Video

On January 10th, the Obama Foundation released new renderings of the Obama Presidential Center (OPC), planned for a site in Jackson Park, an Olmsted and Vaux lakefront legacy of lawns and lagoons on Chicago’s South Side. The drawings show subtle but significant revisions to the design by Tod Williams Billie Tsien Architects | Partners (TWBTA) in collaboration with Chicago-based Interactive Design Architects (IDEA). The scheme remains a trio of stone-clad buildings—museum, forum, and library—connected below grade and arranged around a plaza. The low-slung library and forum, largely concealed by regraded topography and lushly planted roof terraces, look mostly unchanged. The design of the plaza has become a bit more complex, with additional courtyards to provide more greenery and shaded outdoor spaces.
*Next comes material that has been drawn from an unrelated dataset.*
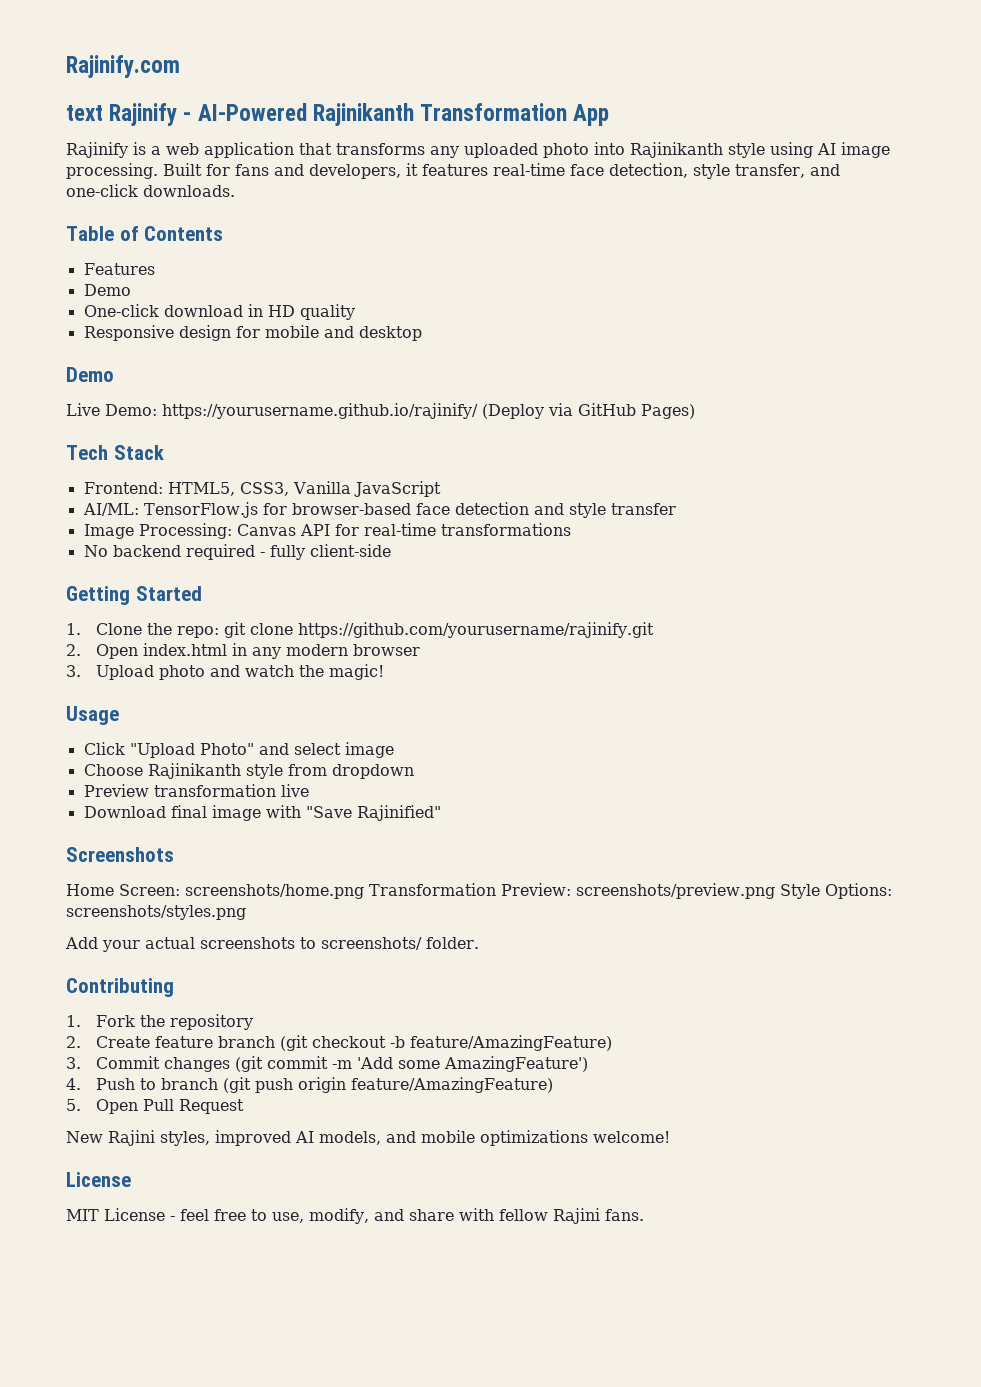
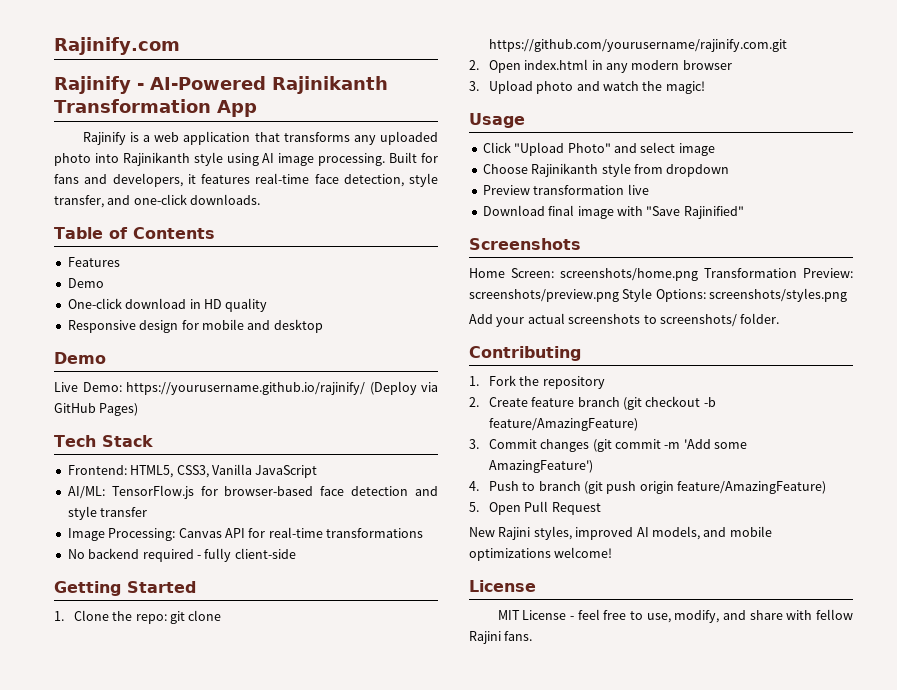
- text Rajinify - AI-Powered Rajinikanth Transformation App
+ Rajinify - AI-Powered Rajinikanth Transformation App
- 1. Clone the repo: git clone https://github.com/yourusername/rajinify.git
+ 1. Clone the repo: git clone https://github.com/yourusername/rajinify.com.git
The museum’s canted tower has evolved more substantially, partly in response to criticism from local residents and other stakeholders that it was too big. Surprisingly, TWBTA’s solution has been to make it taller, increasing its height from 178 to 235 feet, but decreasing its footprint, thereby making its proportions leaner and less squat. Chicago Tribune architecture critic Blair Kamin quoted Tsien as saying, “I don’t feel embarrassed about it being tall. This isn’t a private homage. It’s a public recognition of many people’s stories.”

The other major revision to the tower, in response to complaints that it was too opaque, has been to make it more transparent, not an easy trick with a structure sheathed in stone. To achieve this goal, the architects have enlarged and added windows, including a 100-foot-tall stretch of glass on the north elevation. They’ve also recast large sections of the southeast and southwest corners as filigree screens of stone letters. It’s not yet clear whether these will be abstractions or quotes from Barack Obama, but the renderings suggest they could transform what had been a brooding monolith into something more sculptural and luminous.

In addition to these design changes, community activists have scored other victories. The Obama Foundation recently awarded a $300 million contract to the Lakeside Alliance, a collective of five local construction companies, most of them owned by African-Americans. And a much-derided above ground parking facility on the Midway, an adjacent public park, has been scrapped in favor of an underground garage within OPC’s site.

Obama’s professed hope that OPC will be “an economic engine for the South Side” has come under fire from a surprising quarter: the University of Chicago, where he once taught. An open letter signed by over 100 professors and other faculty asserts OPC “will not provide the promised development or economic benefits.” The letter faults the Jackson Park site, both for privatizing public space and for lacking adjacent open space for additional new development. “It looks to many neighbors that the only new jobs created will be as staff to the Obama Center.”

The carefully scripted rollout of the revised design includes a video in which the former President, after admitting he once wanted to be an architect, explains the symbolism of the museum tower’s canted form. Showing an image of four slightly cupped hands, two black and two white, with fingers pointing up and almost touching, he says, “We designed it with this photo in mind—many hands, each one different, coming together as one. So too will each facade of our four-sided tower be a little different from the next. It’s our way of showing that it takes many hands to shape a place.” Obama’s rhetoric, as always, is stirring, but whether it will succeed in winning over this project’s numerous critics remains to be seen.